На следующий день рано утром Зигмунда разбудили сообщением, что у Эммы сильное кровотечение. Доктор Герзуни смог прийти только вечером. Зигмунд попросил отоларинголога доктора Рекеля посетить Эмму. К приходу Рекеля кровь шла у Эммы не только из носа, но и изо рта. Запах в комнате был нестерпимым. Доктор Рекель прочистил нос, извлек спекшиеся сгустки и тампон, затем внимательно уставился на что–то, повернулся к Зигмунду и спросил:
– Что это?
Зигмунд посмотрел и ответил:
– Не знаю. Что это может быть?
– Нить. Взгляну, в чем дело.
Он взялся за конец нити и потянул.

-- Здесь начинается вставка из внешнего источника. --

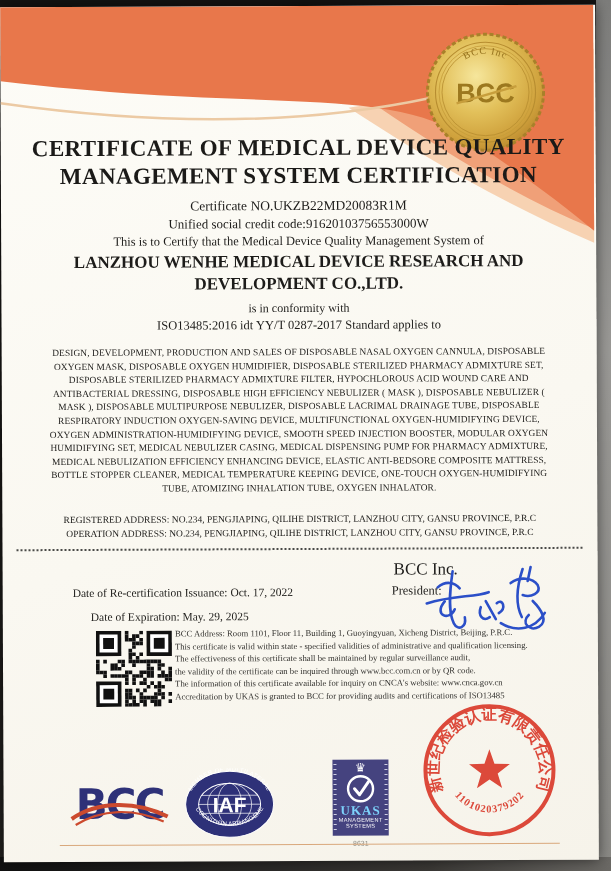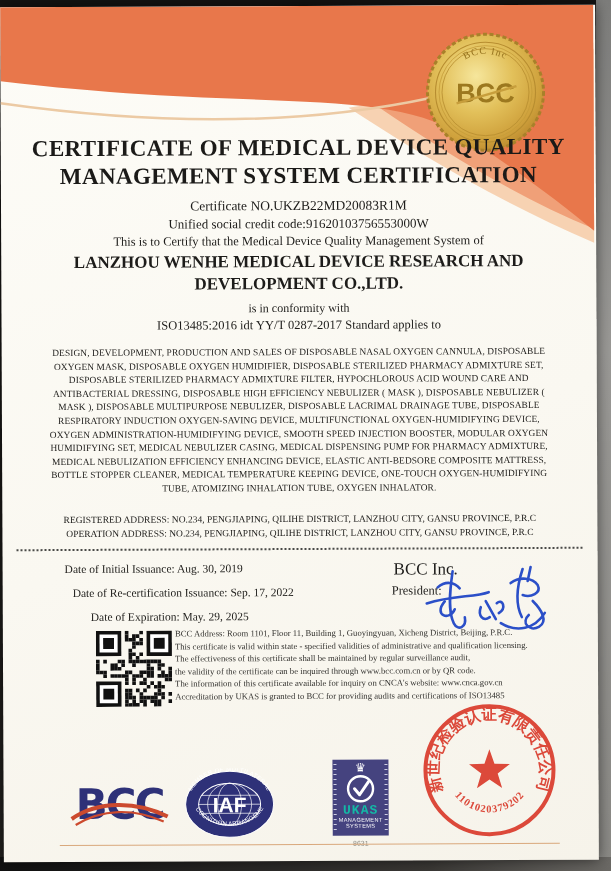"Date of Initial Issuance: Aug." div.abs { html: <div>Date of Initial Issuance: Aug. 30, 2019</div> -> none }
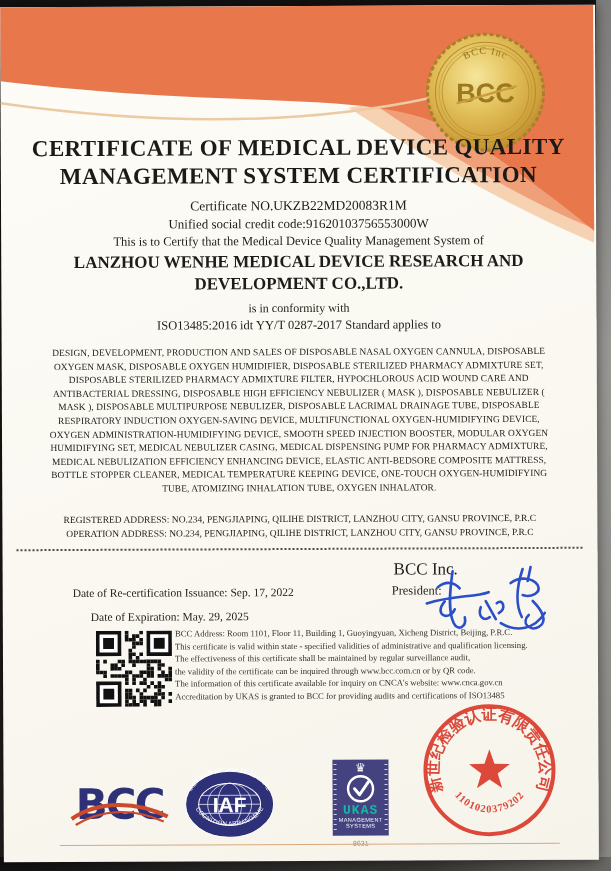"Date of Re-certification Issuance: Sep." div.abs { text: Sep -> Oct }
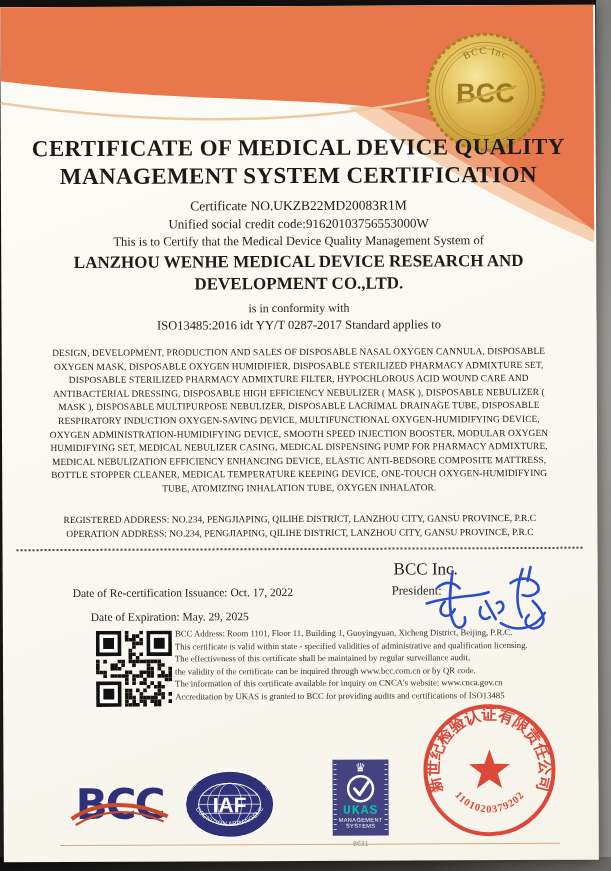"UKAS" .ukas-name { color: #14b8a6 -> #7dd3fc; font-family: Liberation Mono, monospace -> Liberation Serif, serif }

Он тянул… тянул… и тянул до тех пор, пока не вытащил почти полметра марли, оставленной доктором Флисом после операции в носовой пазухе Эммы. Поток крови буквально вырвался из Эммы; она пожелтела, затем побелела, глаза вылезли из орбит. Зигмунд тронул пульс: он едва прощупывался. Над Эммой нависла смертельная опасность. Доктор Рекель действовал быстро, вложил в пазуху смоченную раствором йода марлю. Кровотечение остановилось.

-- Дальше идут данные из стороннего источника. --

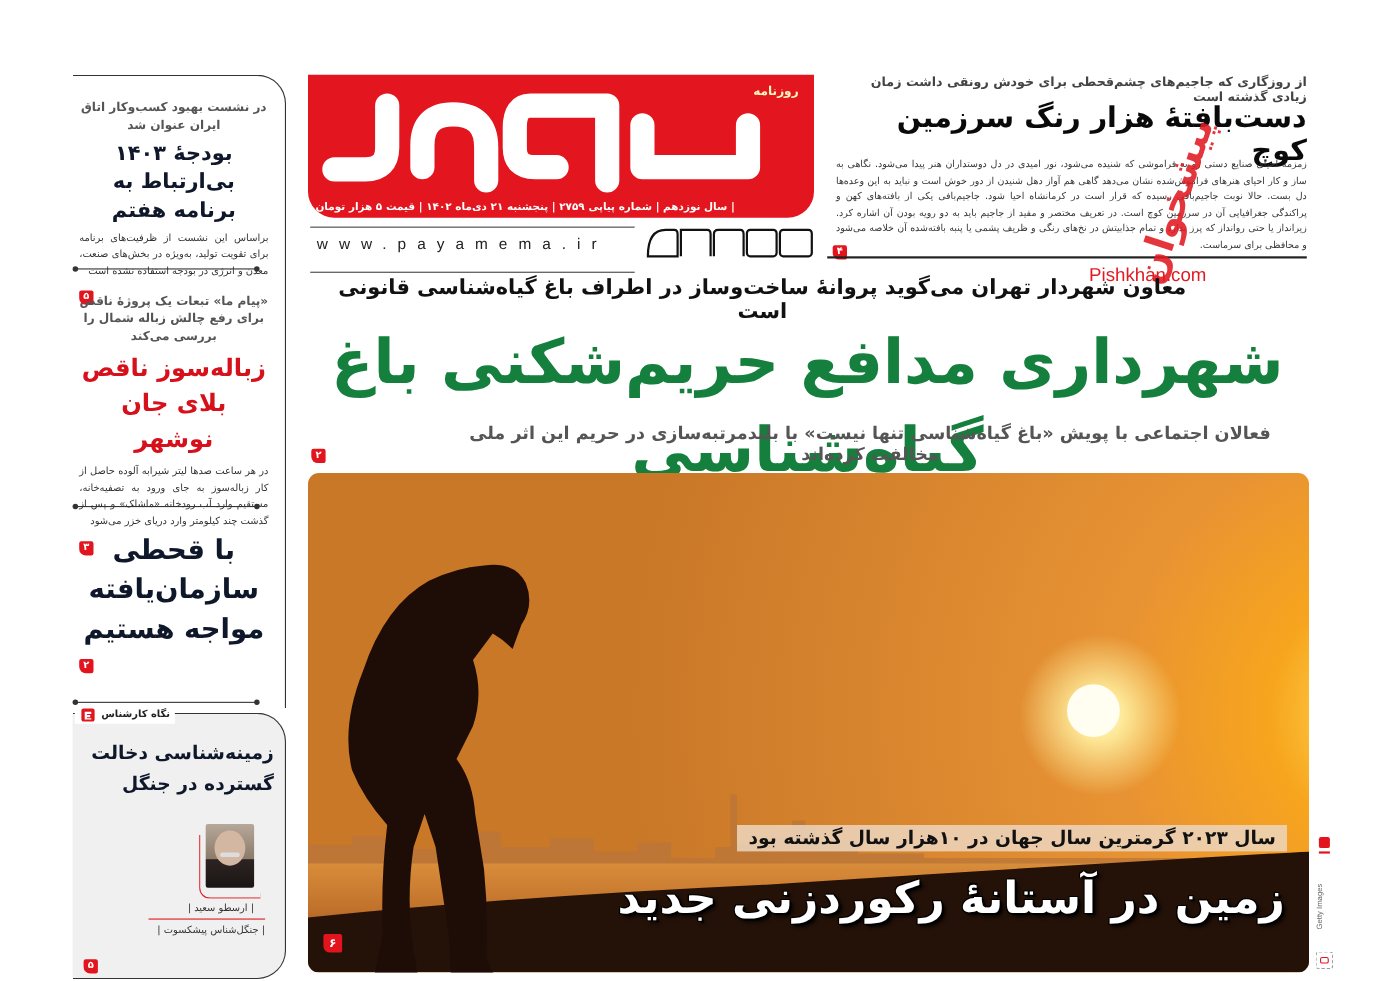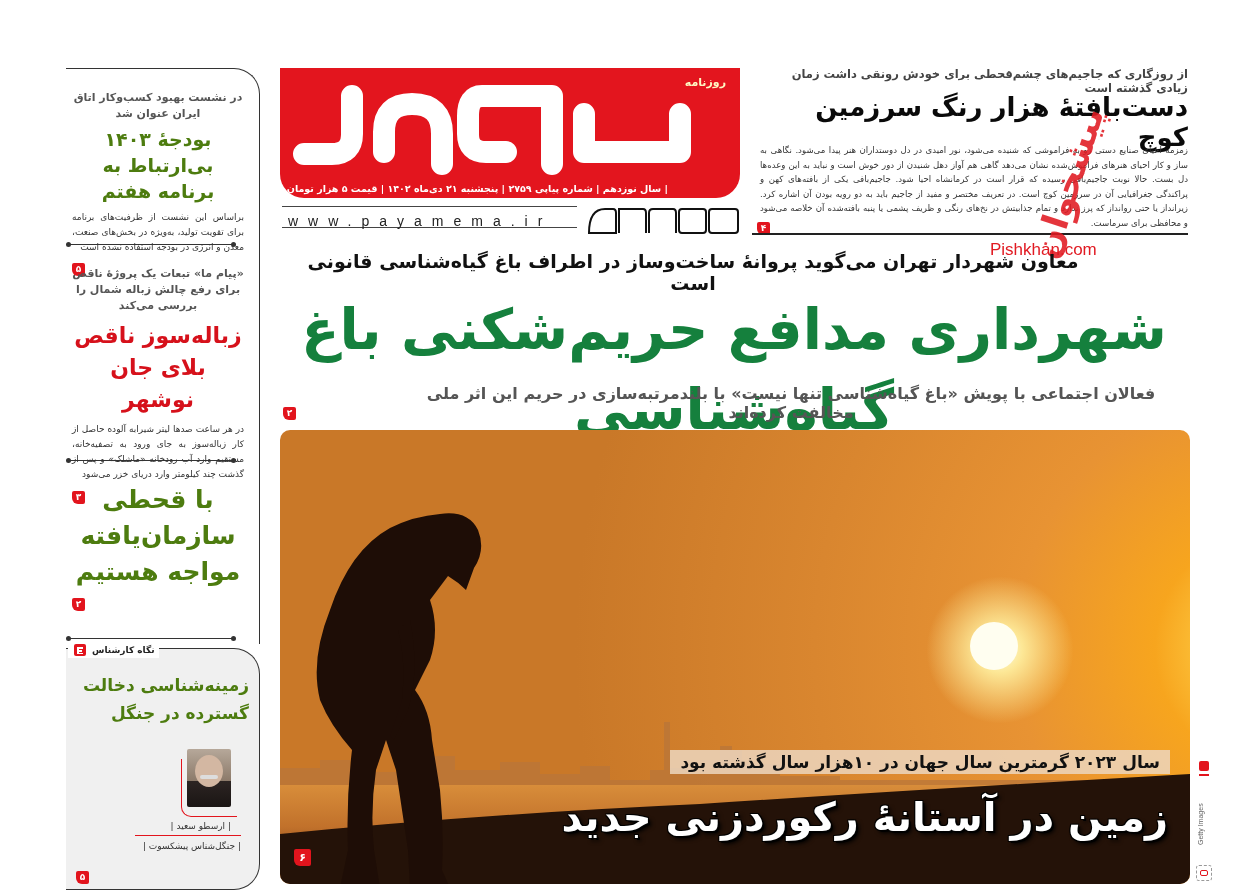"بودجهٔ ۱۴۰۳ بی‌ارتباط به برنامه" .head-black { color: #4d7c0f -> #0f172a }
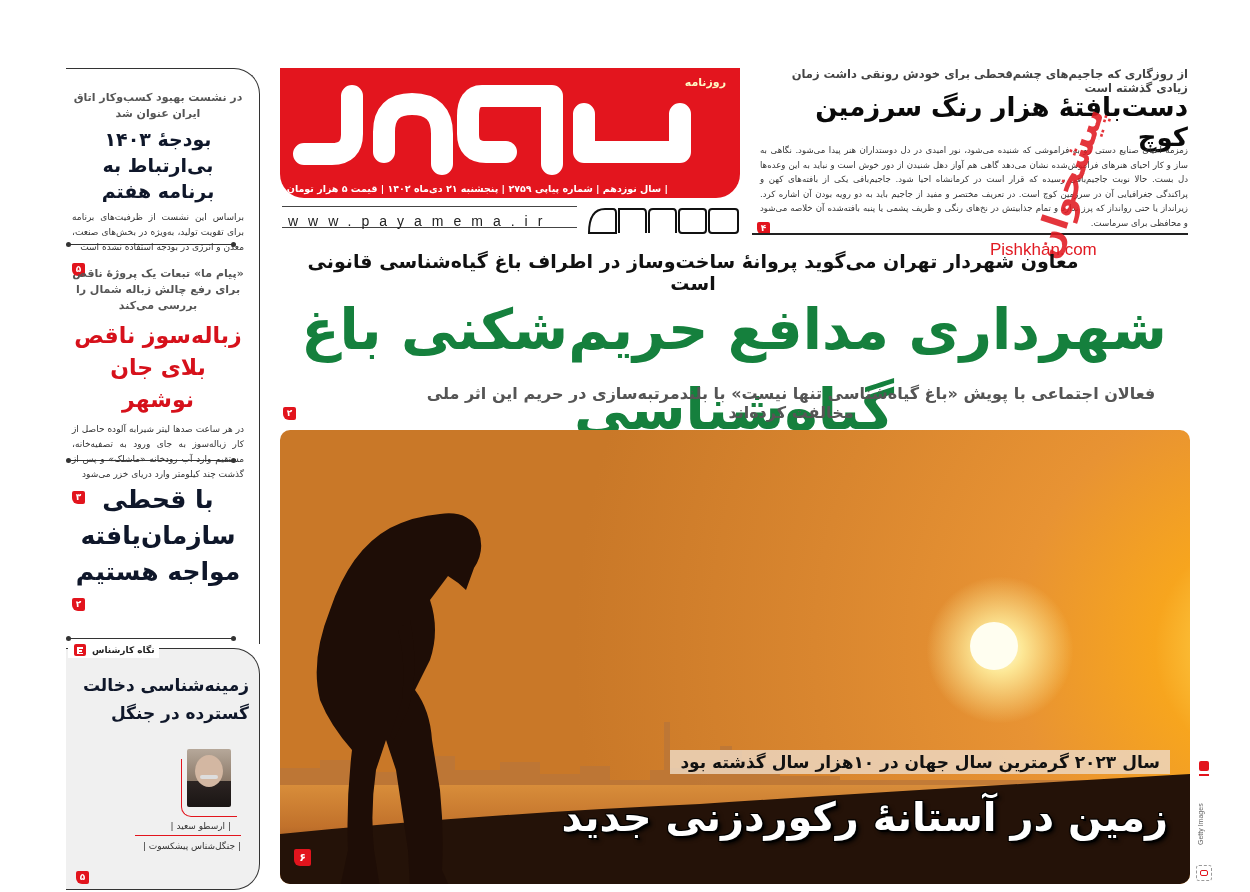"www.payamema.ir" .url-line { height: 22px -> 42px }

В состоянии, близком к обмороку, Зигмунд выбежал в соседнюю комнату и выпил стакан воды. Он был в ужасе. Если бы марлю не заметили еще несколько дней, Эмма умерла бы от интоксикации. Растущее понимание того, что не следовало разрешать операцию, вызвало новую волну тошноты. Операцию следовало провести докторам Герзуни или Рекелю, которые обеспечили бы и послеоперационный уход; но, подобно пригоршне ледяной воды, брошенной в лицо, сознание поразила мысль, что неполадки у Эммы, будь то соматические или психические, не имели никакого отношения к носу. Операция была большой ошибкой. В этом озарении он осознал, что не было ничего плохого ни с носом Флиса, ни с его собственным!